What needs to be done ->
Please return all lines in the listing holding the word "nike".

'''

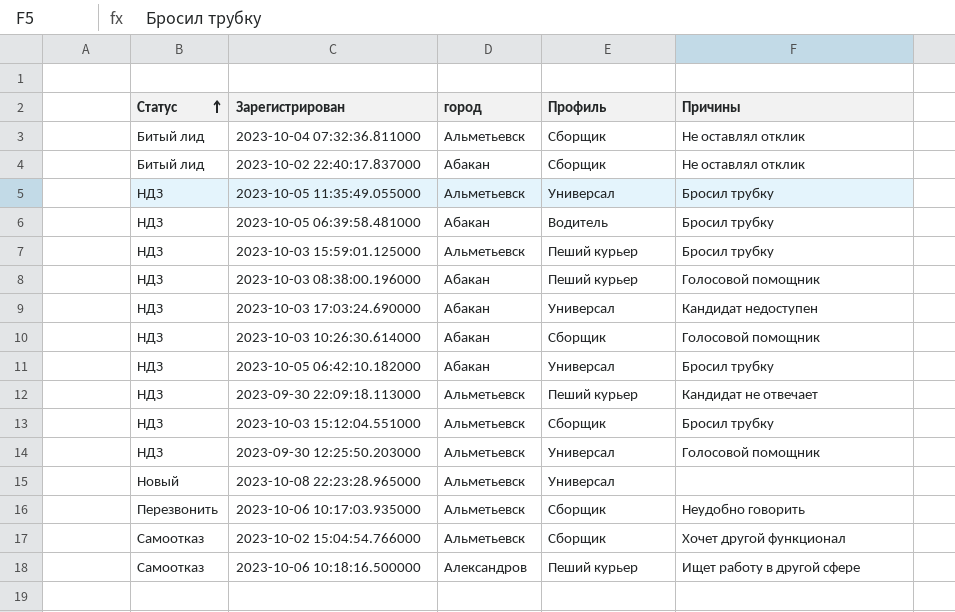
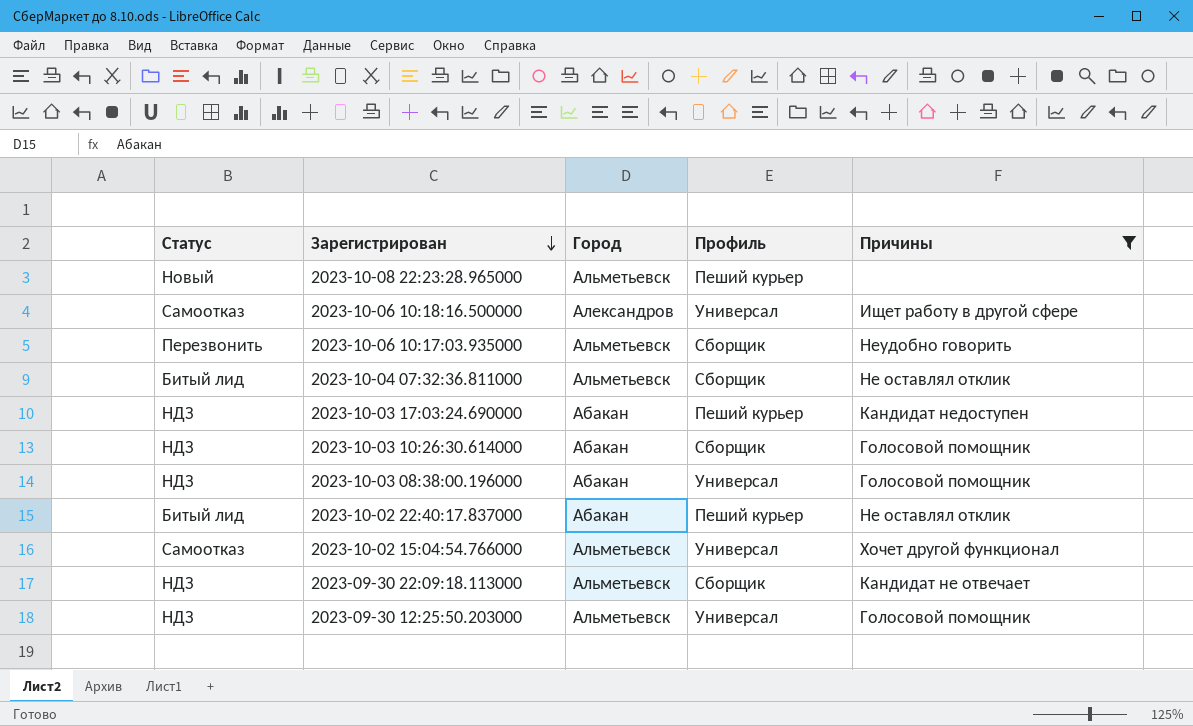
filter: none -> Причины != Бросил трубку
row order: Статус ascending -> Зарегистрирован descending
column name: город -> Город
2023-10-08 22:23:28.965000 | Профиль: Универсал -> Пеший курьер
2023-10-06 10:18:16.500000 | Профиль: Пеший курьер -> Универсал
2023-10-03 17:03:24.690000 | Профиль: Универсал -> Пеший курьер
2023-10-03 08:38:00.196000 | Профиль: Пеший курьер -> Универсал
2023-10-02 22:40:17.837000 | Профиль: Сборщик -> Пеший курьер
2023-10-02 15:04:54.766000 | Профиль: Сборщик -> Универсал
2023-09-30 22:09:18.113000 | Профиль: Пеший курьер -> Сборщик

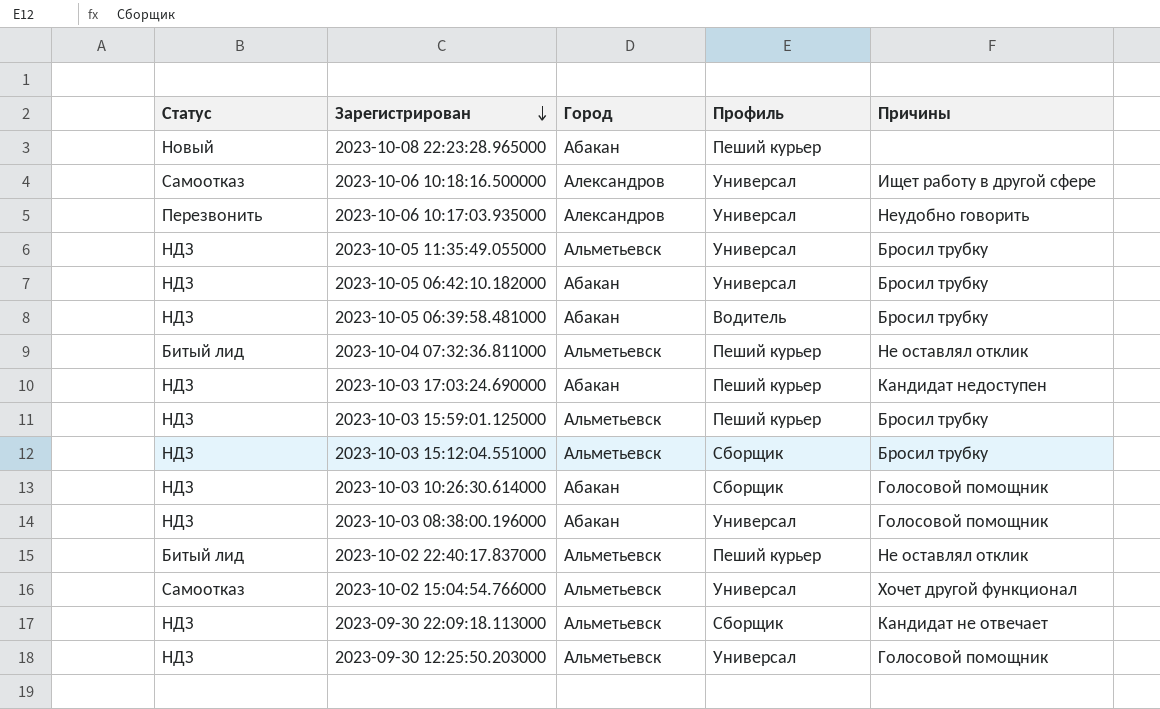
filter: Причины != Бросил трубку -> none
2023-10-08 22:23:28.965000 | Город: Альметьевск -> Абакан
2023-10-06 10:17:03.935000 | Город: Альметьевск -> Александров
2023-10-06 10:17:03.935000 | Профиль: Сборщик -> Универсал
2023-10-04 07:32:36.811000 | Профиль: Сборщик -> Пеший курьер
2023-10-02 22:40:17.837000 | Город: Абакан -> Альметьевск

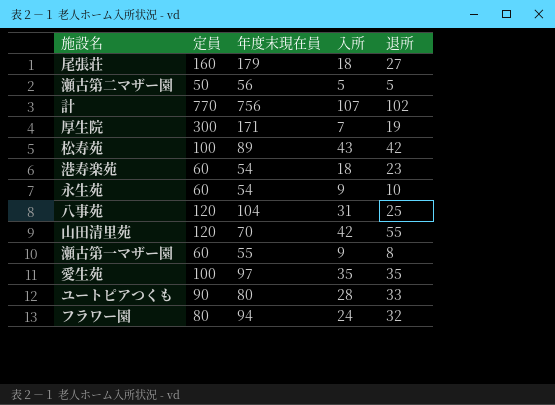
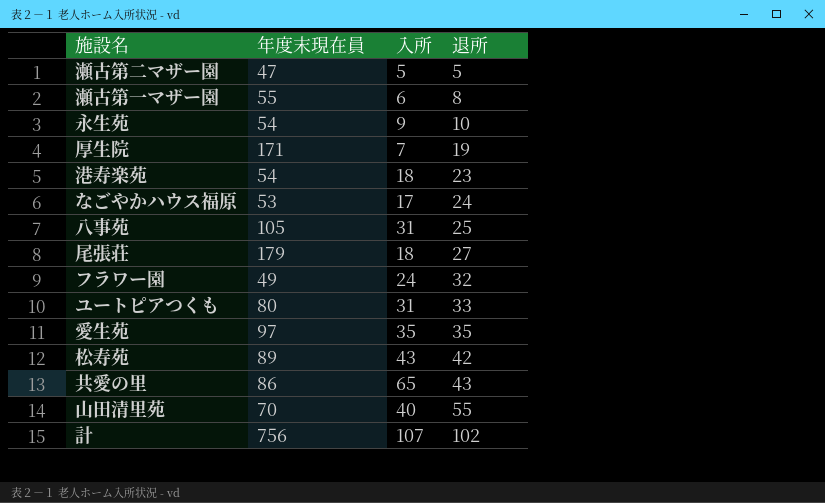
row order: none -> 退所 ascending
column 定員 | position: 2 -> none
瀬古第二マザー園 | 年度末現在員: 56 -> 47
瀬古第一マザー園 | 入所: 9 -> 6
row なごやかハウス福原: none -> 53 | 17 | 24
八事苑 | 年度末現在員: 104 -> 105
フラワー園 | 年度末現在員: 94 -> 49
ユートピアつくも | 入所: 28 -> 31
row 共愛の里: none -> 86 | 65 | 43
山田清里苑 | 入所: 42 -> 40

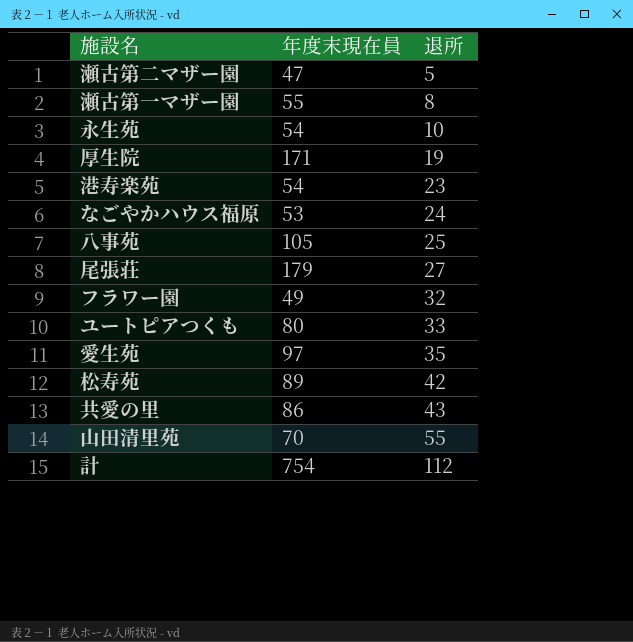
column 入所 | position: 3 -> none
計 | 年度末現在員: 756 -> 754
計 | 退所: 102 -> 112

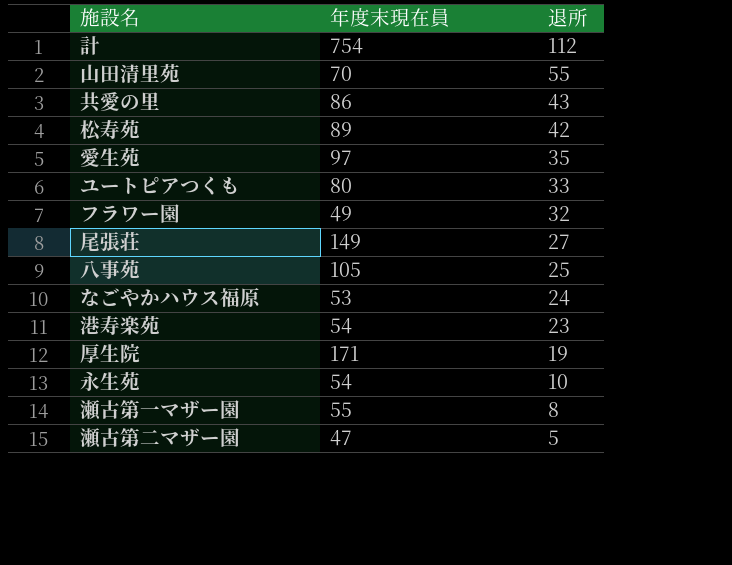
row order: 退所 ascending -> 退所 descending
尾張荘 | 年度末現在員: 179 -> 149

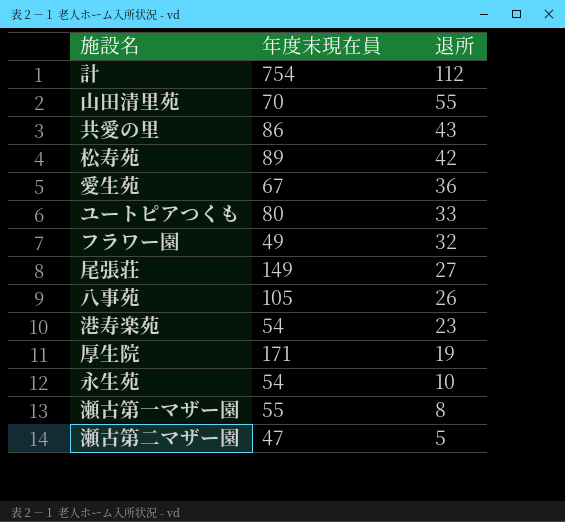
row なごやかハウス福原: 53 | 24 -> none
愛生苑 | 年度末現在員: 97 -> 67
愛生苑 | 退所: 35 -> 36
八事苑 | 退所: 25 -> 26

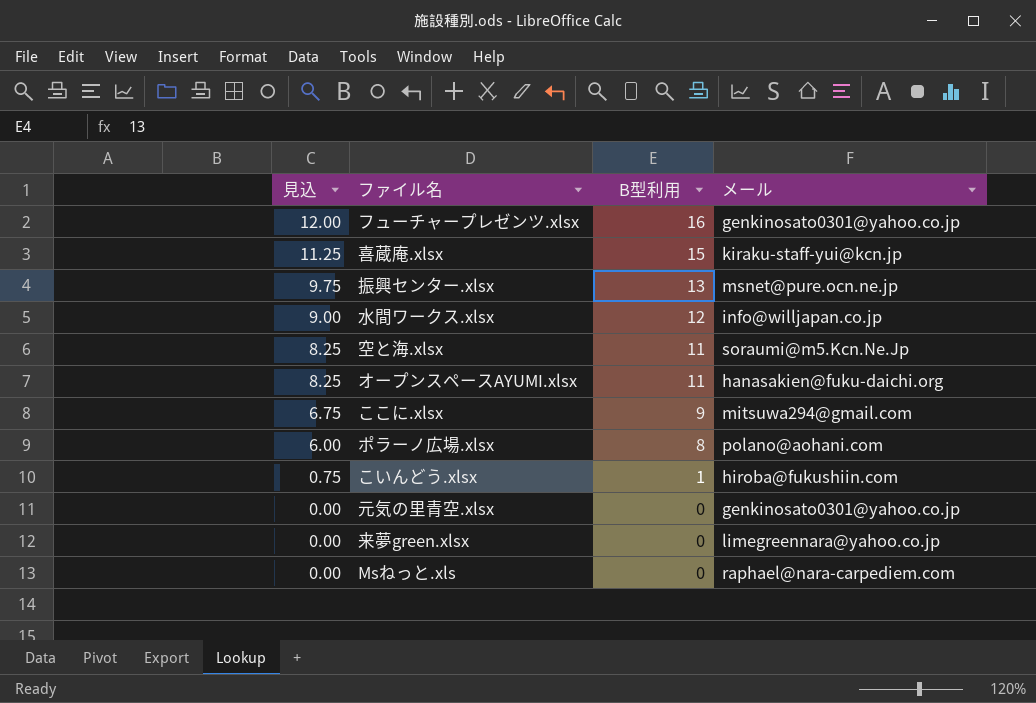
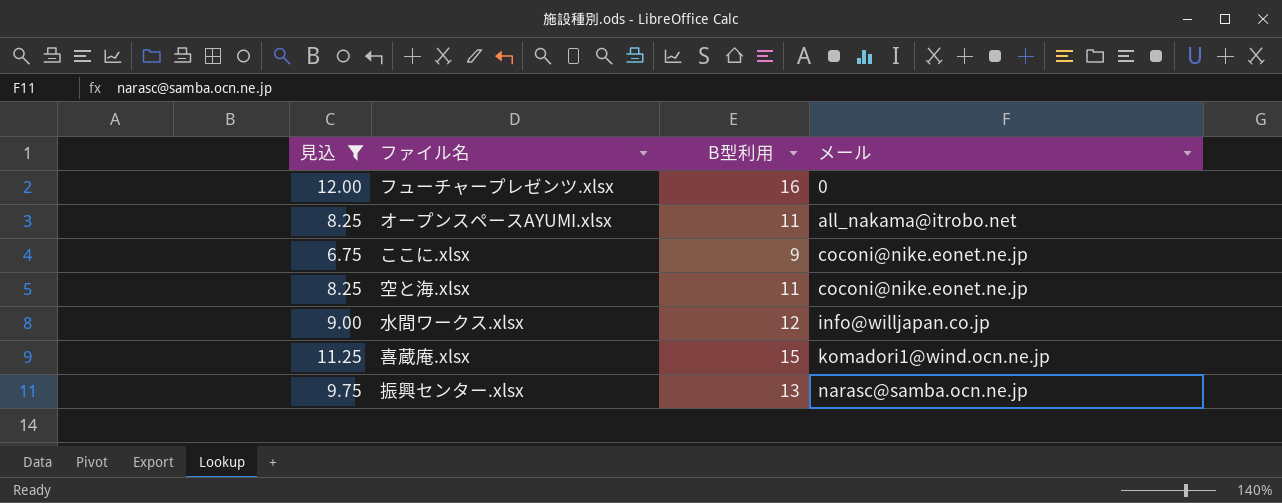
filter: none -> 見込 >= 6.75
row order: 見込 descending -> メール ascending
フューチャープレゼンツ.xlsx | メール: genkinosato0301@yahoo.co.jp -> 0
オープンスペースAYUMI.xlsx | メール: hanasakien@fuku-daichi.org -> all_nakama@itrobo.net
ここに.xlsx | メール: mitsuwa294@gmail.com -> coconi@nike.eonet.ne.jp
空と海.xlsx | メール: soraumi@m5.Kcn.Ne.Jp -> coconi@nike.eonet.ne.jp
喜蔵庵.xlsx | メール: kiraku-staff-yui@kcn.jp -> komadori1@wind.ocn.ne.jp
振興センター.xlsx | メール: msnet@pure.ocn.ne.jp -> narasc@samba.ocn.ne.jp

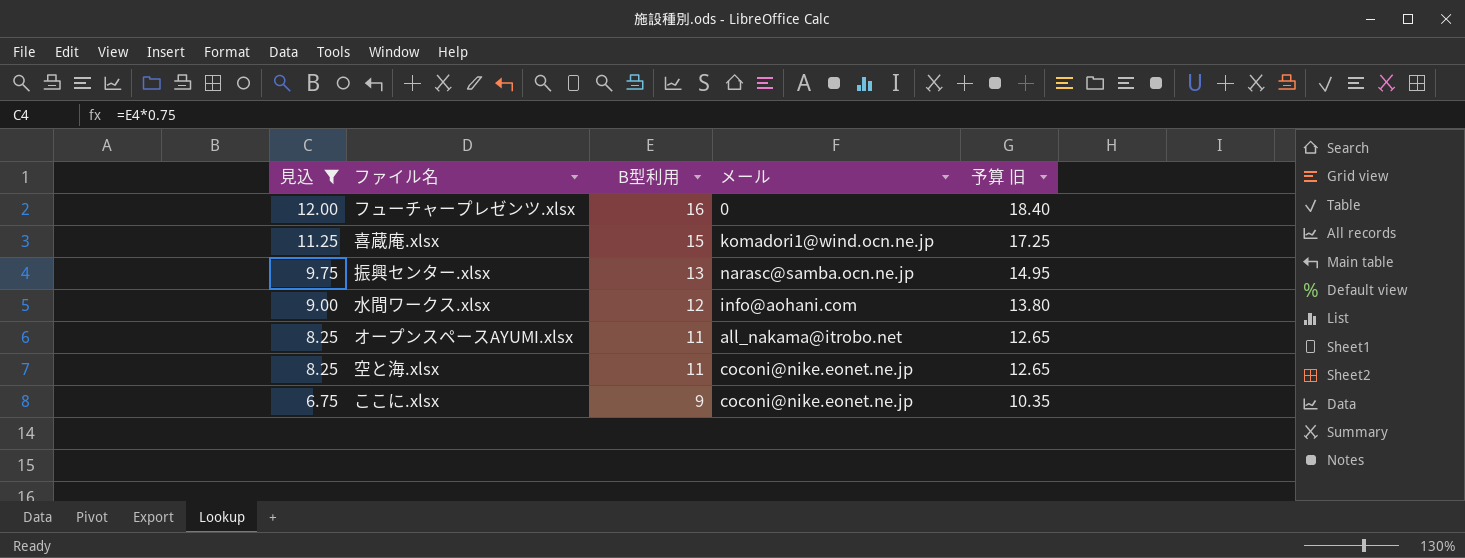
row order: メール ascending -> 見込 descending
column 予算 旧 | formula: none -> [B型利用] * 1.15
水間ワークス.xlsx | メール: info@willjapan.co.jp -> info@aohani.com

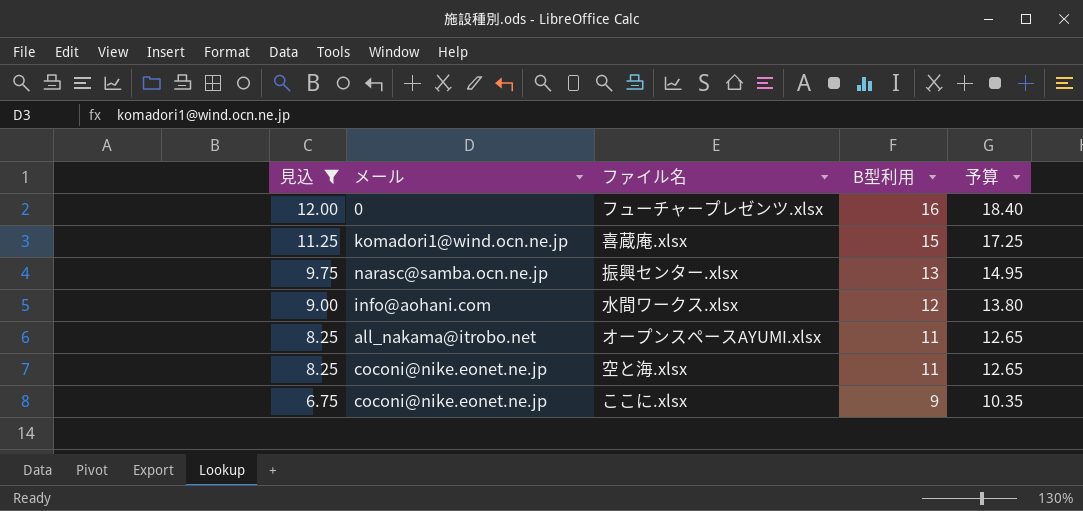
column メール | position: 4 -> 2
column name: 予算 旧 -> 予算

'''

Solution ->
ここに.xlsx | メール: mitsuwa294@gmail.com -> coconi@nike.eonet.ne.jp
空と海.xlsx | メール: soraumi@m5.Kcn.Ne.Jp -> coconi@nike.eonet.ne.jp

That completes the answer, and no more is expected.